Égalité professionnelle : les espérances de la CFE-CGC

Lors de la conférence tripartite sur l’égalité professionnelle du 26 novembre 2007 la CFE-CGC a fait part de ses espoirs que ce qui était apparu comme une des priorités du gouvernement le soit réellement et le devienne effectivement....

1er janvier 2008

Après 7 rencontres au ministère de l’Emploi, notre organisation a fait des propositions concrètes et pragmatiques qui concernent l’orientation, la formation initiale et professionnelle, le recrutement et la promotion, le temps partiel, le congé de maternité, les congés familiaux, l’articulation des temps de vie, la mobilité.

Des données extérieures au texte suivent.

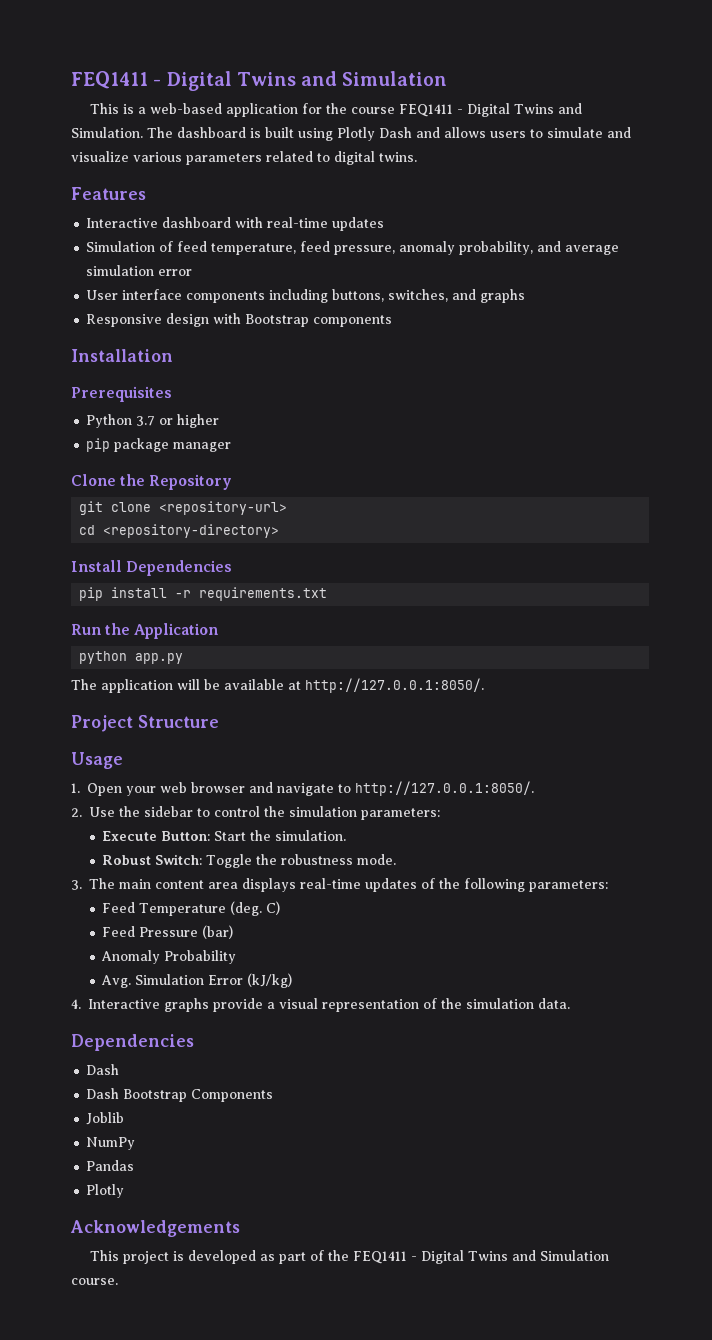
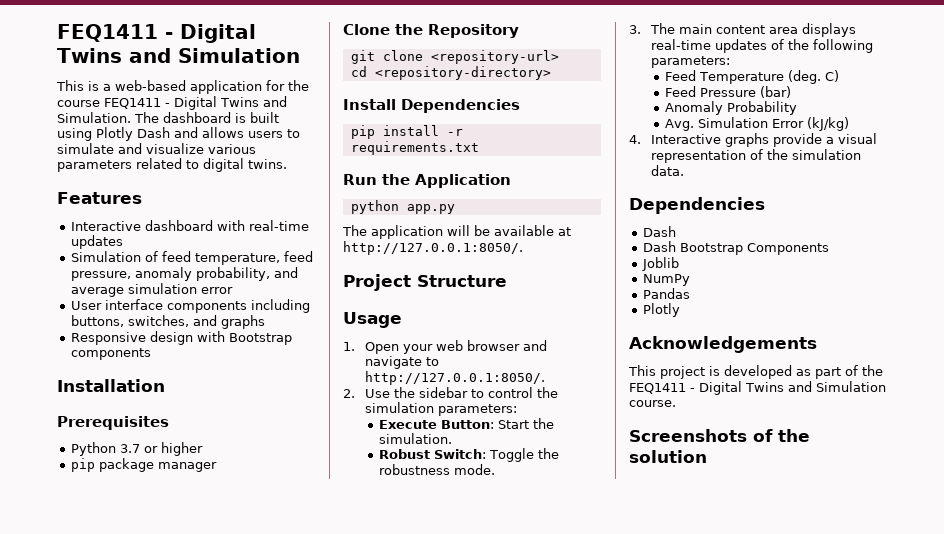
+ Screenshots of the solution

Pour réussir ce challenge il faudra que les entreprises respectent les textes de lois (et que l’État se donne les moyens de les faire respecter). Pour celles qui ne le feraient pas, des sanctions financières « positives » doivent être appliquées. Elles serviront, ainsi, à encourager les entreprises qui font preuve d’initiatives volontaristes et innovantes en matière d’égalité professionnelle.

Pour la CFE-CGC, l’égalité professionnelle reste un dossier prioritaire. Le gouvernement doit montrer, en s’appuyant sur nos propositions, sa réelle volonté de passer des mots aux actes.

La CFE-CGC attend de la part du Gouvernement des résultats quantifiables, réalisables, tout en étant audacieux en matière d’égalité professionnelle.

En premier lieu, les lois existantes doivent être appliquées sous peine de sanctions financières « positives ». La CFE-CGC a proposé que les mauvais élèves payent pour les bons. Les amendes seront placées dans un fonds spécifique qui servira à encourager financièrement les entreprises qui font preuve d’initiatives volontaristes et innovantes en matière d’égalité professionnelle.

La CFE-CGC a proposé la création d’un guide d’aide à l’élaboration et à l’analyse du Rapport de Situation Comparée (RSC) permettant enfin d’en faire un véritable outil de diagnostic, de gestion et d’actions correctives. Pour les entreprises mal informées ... ou récalcitrantes pour fournir ce RSC, la CFE-CGC demande à ce que les directions du travail désignent un inspecteur du travail ou une personne référente en charge spécifiquement des dossiers « Égalité professionnelle » ; Son rôle étant d’inciter ou de sanctionner selon le cas !

Si des écarts de salaires entre les hommes et les femmes sont constatés, l’employeur serait obligé d’effectuer un rattrapage salarial sur trois ans.

Enfin, la CFE-CGC veut redonner une légitimité au Conseil supérieur de l’égalité professionnelle (CSEP). Cela nous semble maintenant urgent pour mettre en œuvre tous les « chantiers » de l’égalité professionnelle.